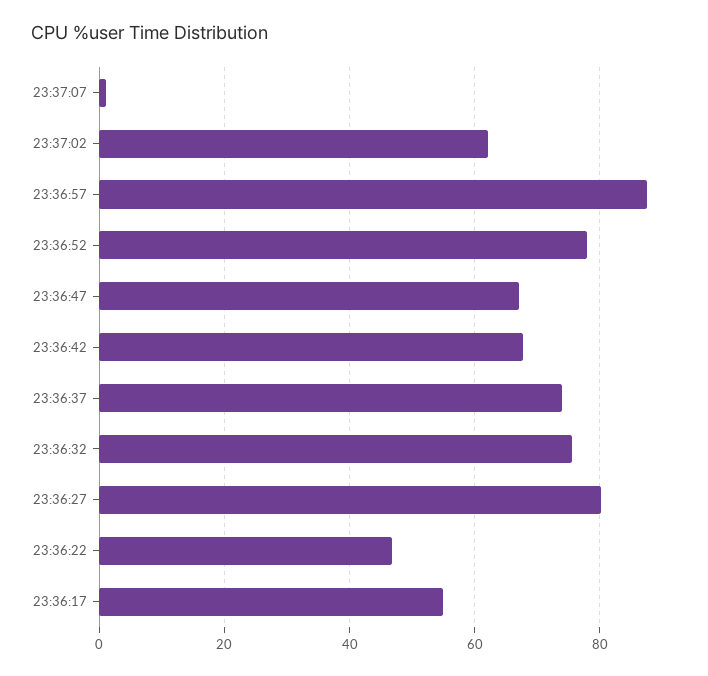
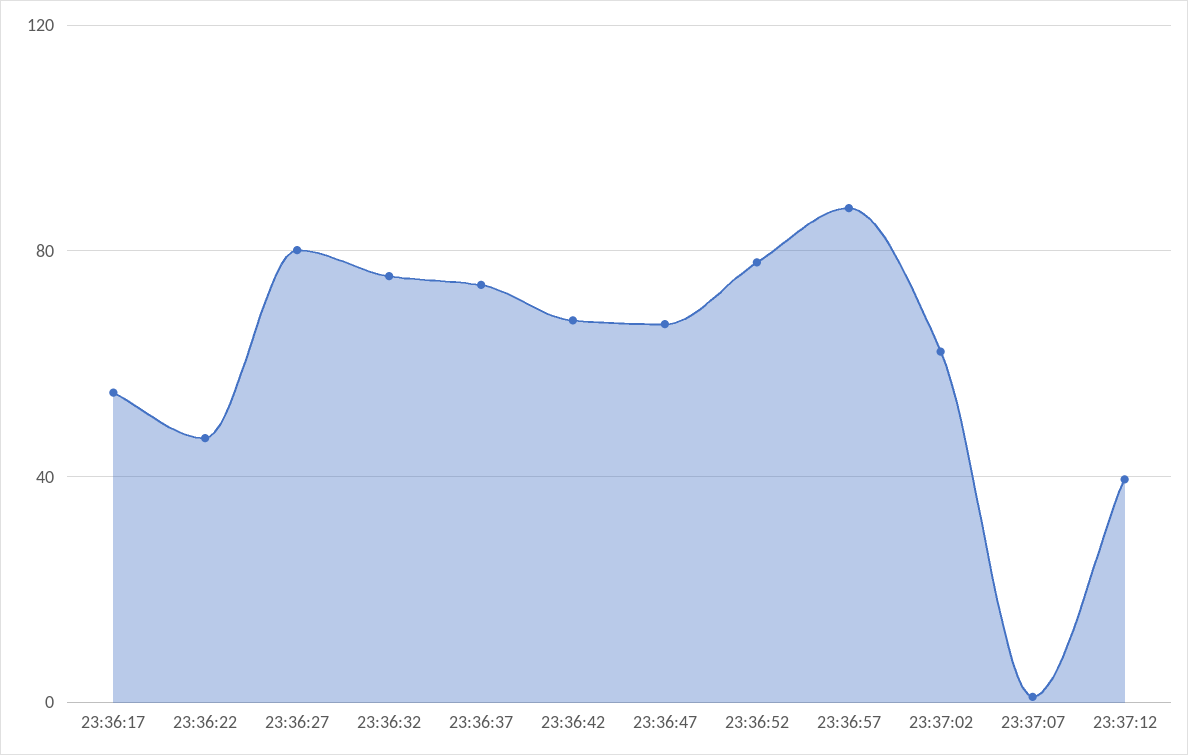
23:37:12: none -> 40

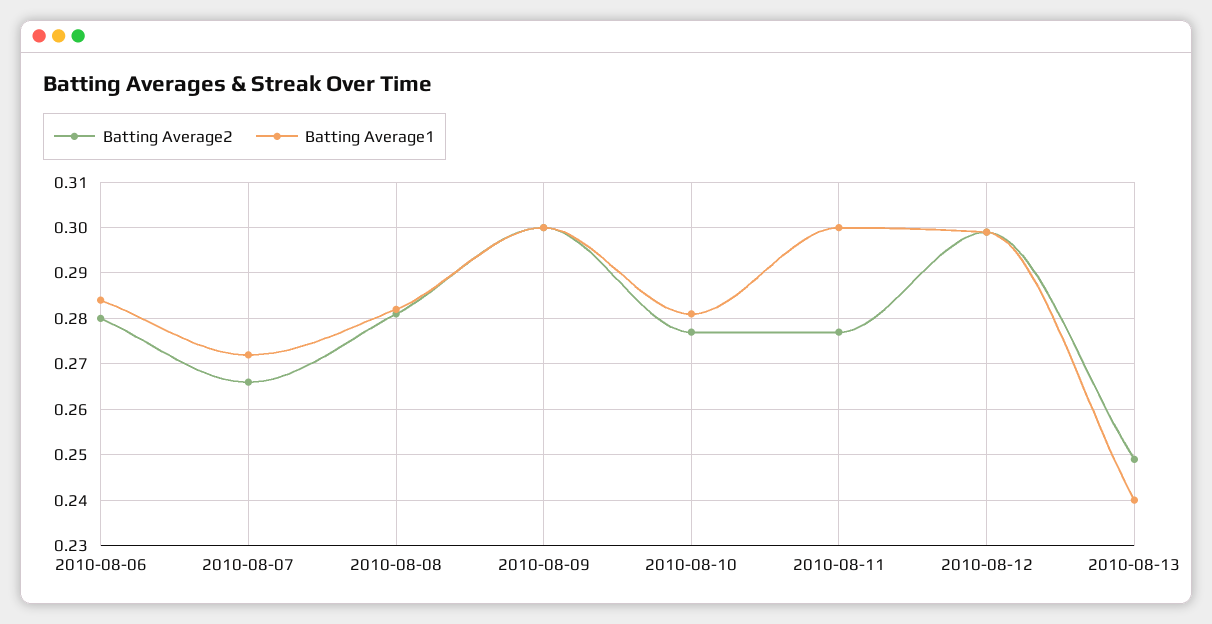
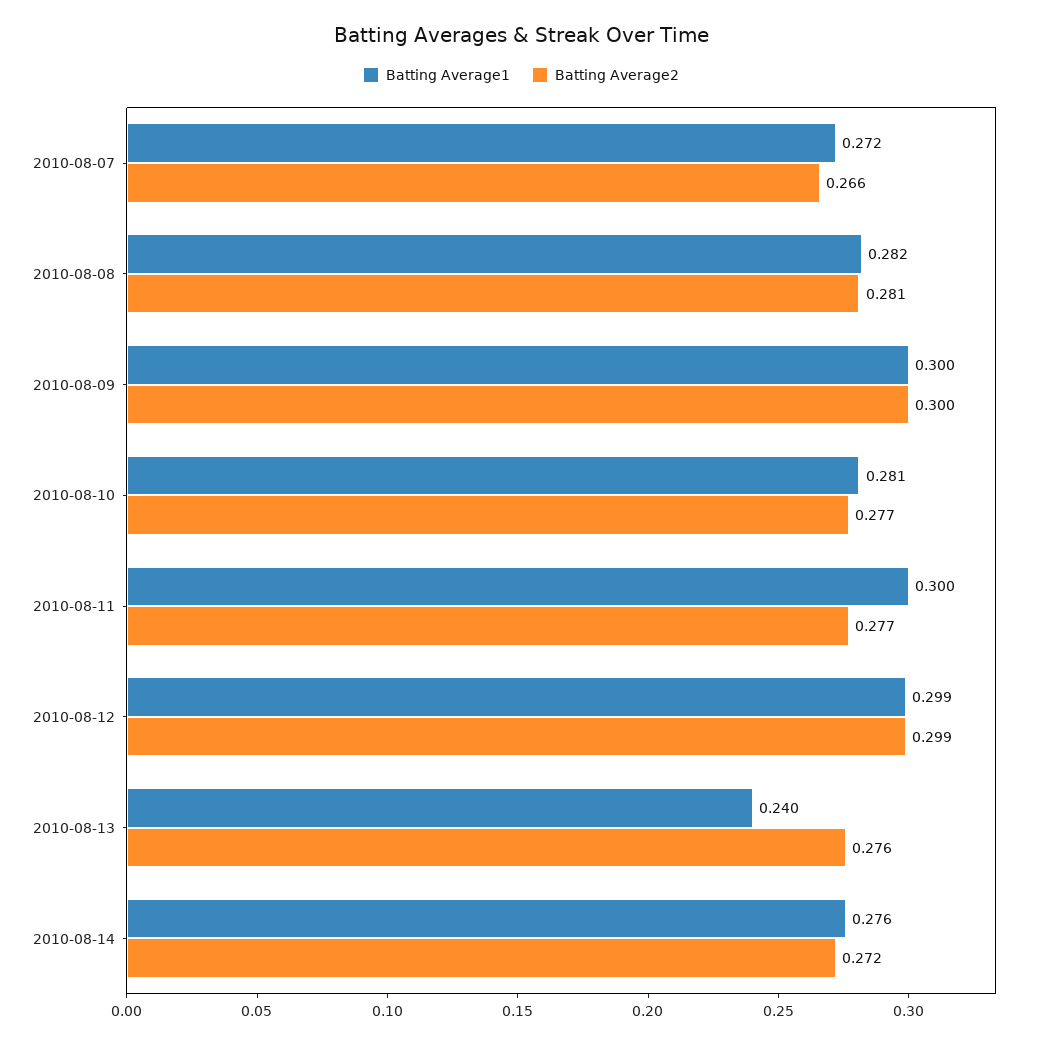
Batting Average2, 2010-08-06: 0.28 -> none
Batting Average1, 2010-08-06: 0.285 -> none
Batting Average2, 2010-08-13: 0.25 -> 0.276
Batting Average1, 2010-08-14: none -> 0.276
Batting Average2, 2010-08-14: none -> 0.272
____________
=== Your goal ===
State the number of lines in the material above that hold the word "none", adding nothing else.

=== Answer ===
5